Oleh Saifa Abidillah
HIDUP di seminari, sama seperti kita hidup di pesantren, santri yang belajar kitab-kitab klasik, menempa Bahasa Arab-Inggris, sekolah formal dan madrasah, di tengah-tengah kegiatan itu, sebagian santri yang tertarik dengan sastra, ia diam-diam akan menulis puisi, cerpen, dan esai. Di pesantren seperti Annuqayah misalnya, sastra hidup subur, juga bentuk-bentuk kesenian lain, sepert drama, teater, seni kaligrafi dan musik ala santri, mengakar kuat di luar minat santri sebagai penegak agama. Banyak para penulis yang lahir dari pesantren ini, baik para akademisi dan sastrawan. Di publik kita kenal misalnya M Faizi, Sofyan RH Zahid, dan Raedu Basha.
Di seminari, Mario F Lawi ditempa banyak hal, terkait dengan api-iman yang patut dijaga. Jika mengacu pada esai M. Aan Mansur, “Mario”, ada 5 hal yang diperhatikan dalam pembinaan calon imam; Scientia (ilmu pengetahuan), Sanctitas (kekudusan), Sanitas (kesehatan), Sapientia (kebijaksanaan), dan Solidaritas (persaudaraan).Di pesantren kita juga mendapat suplai pengetahuan yang sama, toh barangkali dengan porsi realisasi yang berbeda-beda. Di pesantren, santri ditempa untuk menempuh pendidikan yang telah disediakan oleh lembaga, dari PAUD sampai Perguruan Tinggi (Scientia), Kitab-kitab Klasik (Sanctitas), Klinik (Sanitas) fungsinya beda dengan di seminari yang dikhususkan untuk calon para imam. Pejalaran Akhlak atau Etika (Sapientia) kepesantrenan, dan (Solidaritas) antar santri sebagai pengganti keluarga.
Meski santri tidak menulis sebagaimana Mario tulis "untuk menghidupi apa yang saya imani” kata Mario, santri berperan mengangkat tradisi-tradisi intelektual muslim, dan bertemakan nilai-nilai Quranik ketika telah keluar dari pesantren. Kita tidak menemukan semangat religiusitas atau kesadaran misi kepesantrenan dikalangan santri hadir pada tema-tema puisi mereka, “rindu dan cinta” menjadi tema paling mudah bagi penulis pemula dikalangan santri. Sedang Mario, Ia menggali tradisi-tradisi lokalitas mistik NTT (Jingitiu), dan pengetahuan Biblis yang dalam.

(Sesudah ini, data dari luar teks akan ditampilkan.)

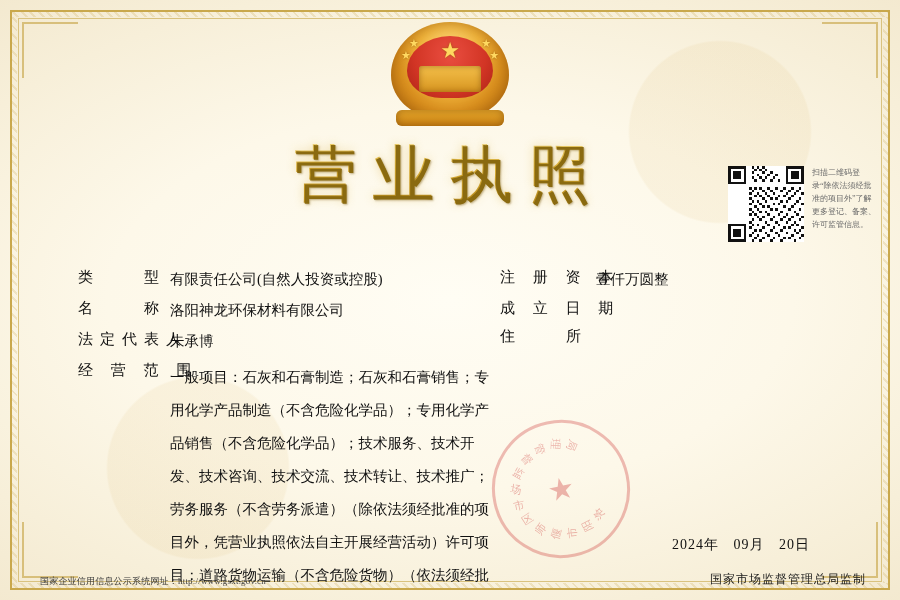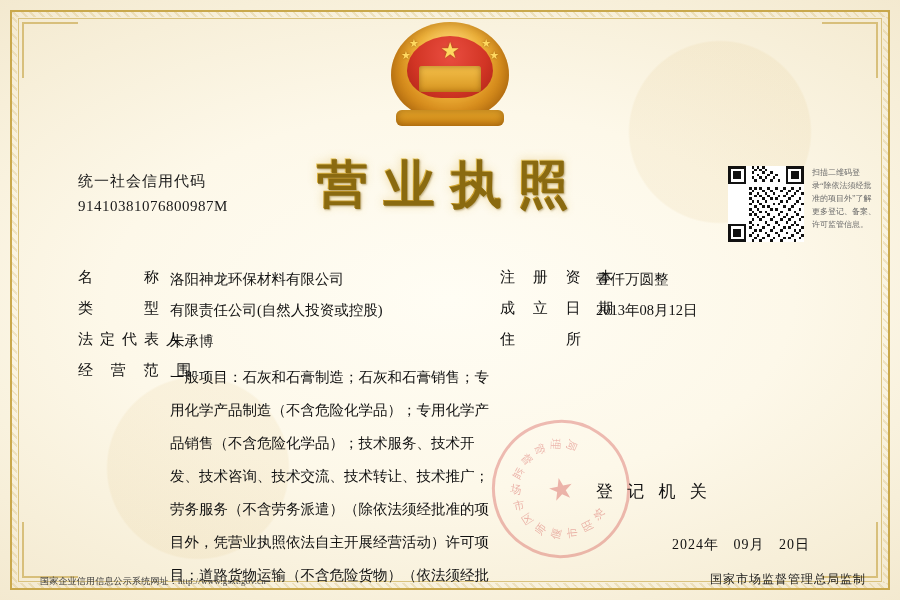--- a/index.html
+++ b/index.html
@@ -335,10 +335,6 @@
 
   <div class="title">营业执照</div>
 
-  <div class="credit">
-    <div class="label">统一社会信用代码</div>
-    <div class="value">91410381076800987M</div>
-  </div>
 
   <div class="qr-wrap">
     <svg class="qr" viewBox="0 0 29 29" shape-rendering="crispEdges">

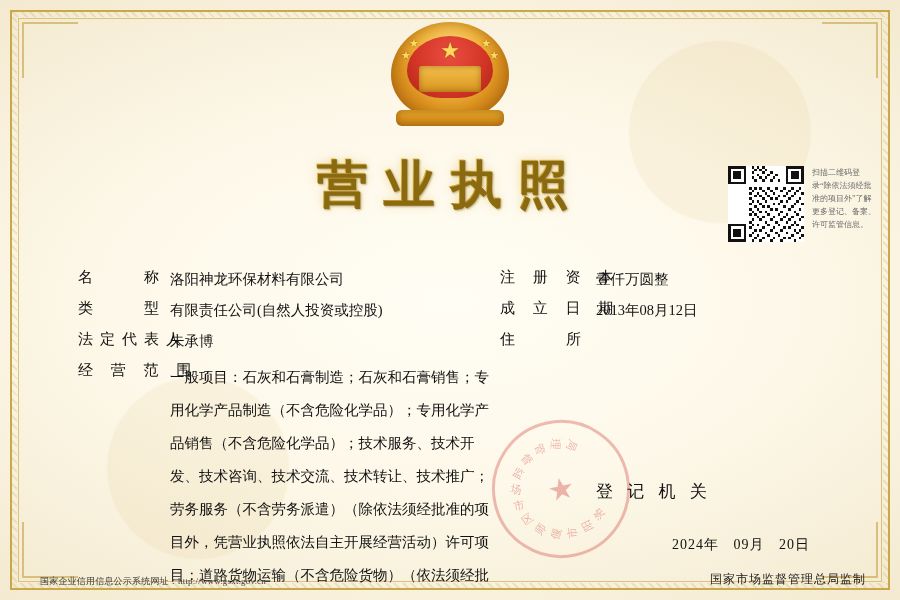--- a/index.html
+++ b/index.html
@@ -129,10 +129,10 @@
     position: absolute;
     left: 50%;
     transform: translateX(-50%);
-    top: 150px;
-    font-size: 51px;
+    top: 132px;
+    font-size: 62px;
     letter-spacing: 16px;
-    font-weight: 700;
+    font-weight: 400;
     color: #caa22c;
     text-shadow:
       1px 1px 0 #8a6a10,

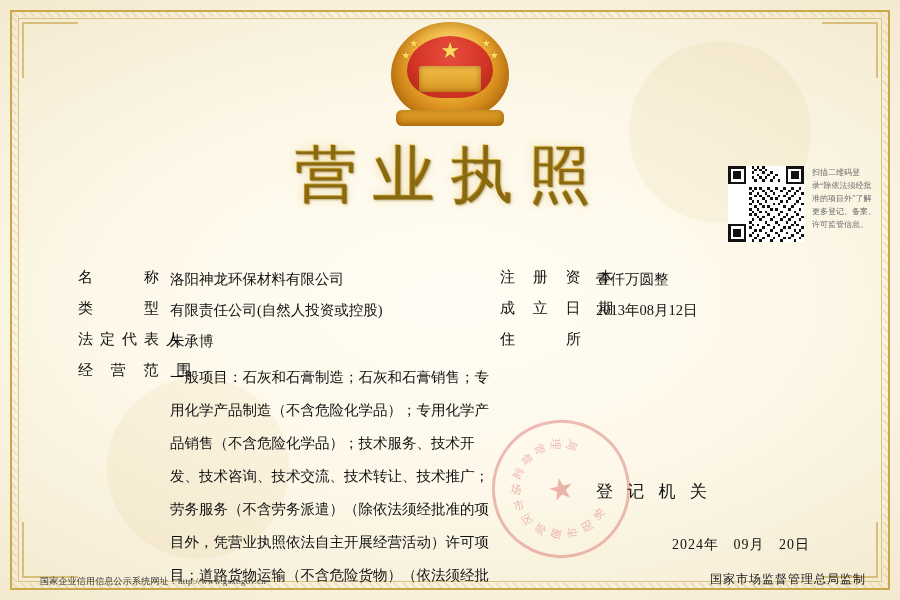--- a/index.html
+++ b/index.html
@@ -506,12 +506,12 @@
 
   <div class="fields-left">
     <div class="row">
+      <div class="k">类　　型</div>
+      <div class="v">有限责任公司(自然人投资或控股)</div>
+    </div>
+    <div class="row">
       <div class="k">名　　称</div>
       <div class="v">洛阳神龙环保材料有限公司</div>
-    </div>
-    <div class="row">
-      <div class="k">类　　型</div>
-      <div class="v">有限责任公司(自然人投资或控股)</div>
     </div>
     <div class="row">
       <div class="k">法定代表人</div>

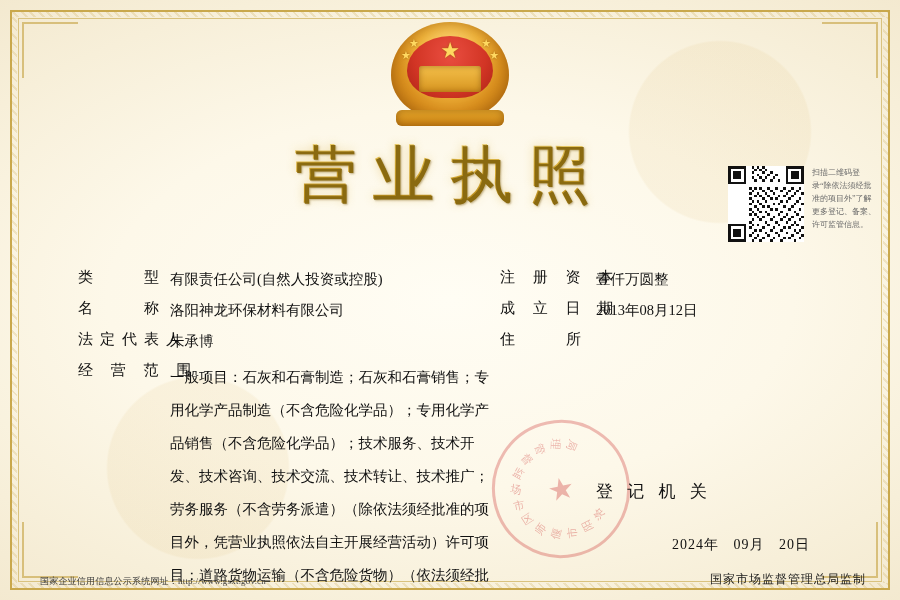--- a/index.html
+++ b/index.html
@@ -530,7 +530,6 @@
     </div>
     <div class="row">
       <div class="k">成 立 日 期</div>
-      <div class="v">2013年08月12日</div>
     </div>
     <div class="row">
       <div class="k">住　　所</div>

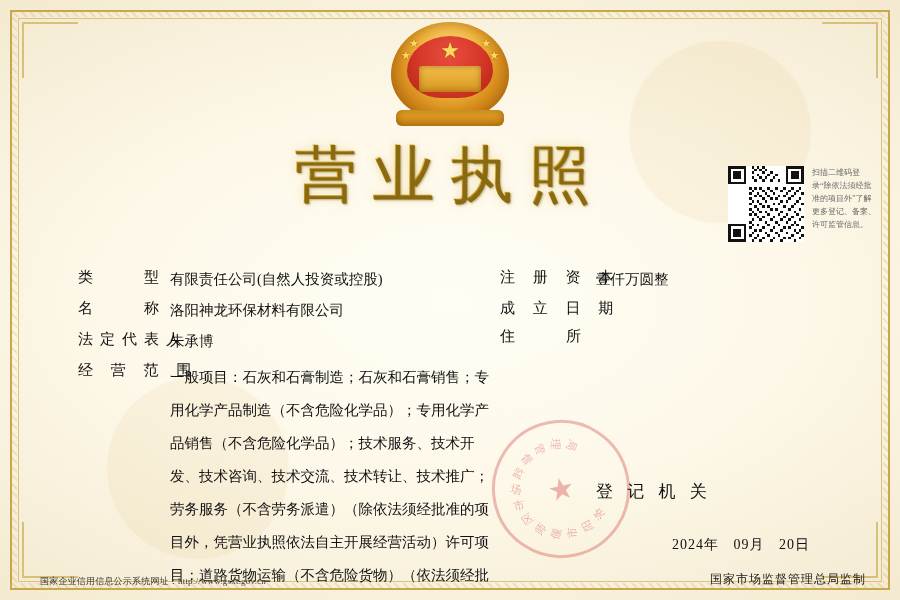--- a/index.html
+++ b/index.html
@@ -555,7 +555,6 @@
       </div>
   </div>
 
-  <div class="registrar">登 记 机 关</div>
   <div class="reg-date">
     <span>2024年</span>
     <span>09月</span>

Mario menjadi pusat perhatian publik karena tema-tema puisinya yang lekat dengan ajaran-ajaranmistik Kristen, menebar pesona “iman” dan disajikan dengan diksi-diksi yang tidak rumit untuk dicerna.Semisal, kita sentil salahsatu puisinya yang kritis akan persoalan-persoalan ketuhanan; ”Speculum”, Saya telah melawan takdir/ Kini saya nantikan, seberapa/ keras kepalakah Engkau, Tuhan. Tuhan Yesus dalam puisi ini, seolah sama seperti kita (manusia) yang keras kepala, dan itu sangat menjengkelkan.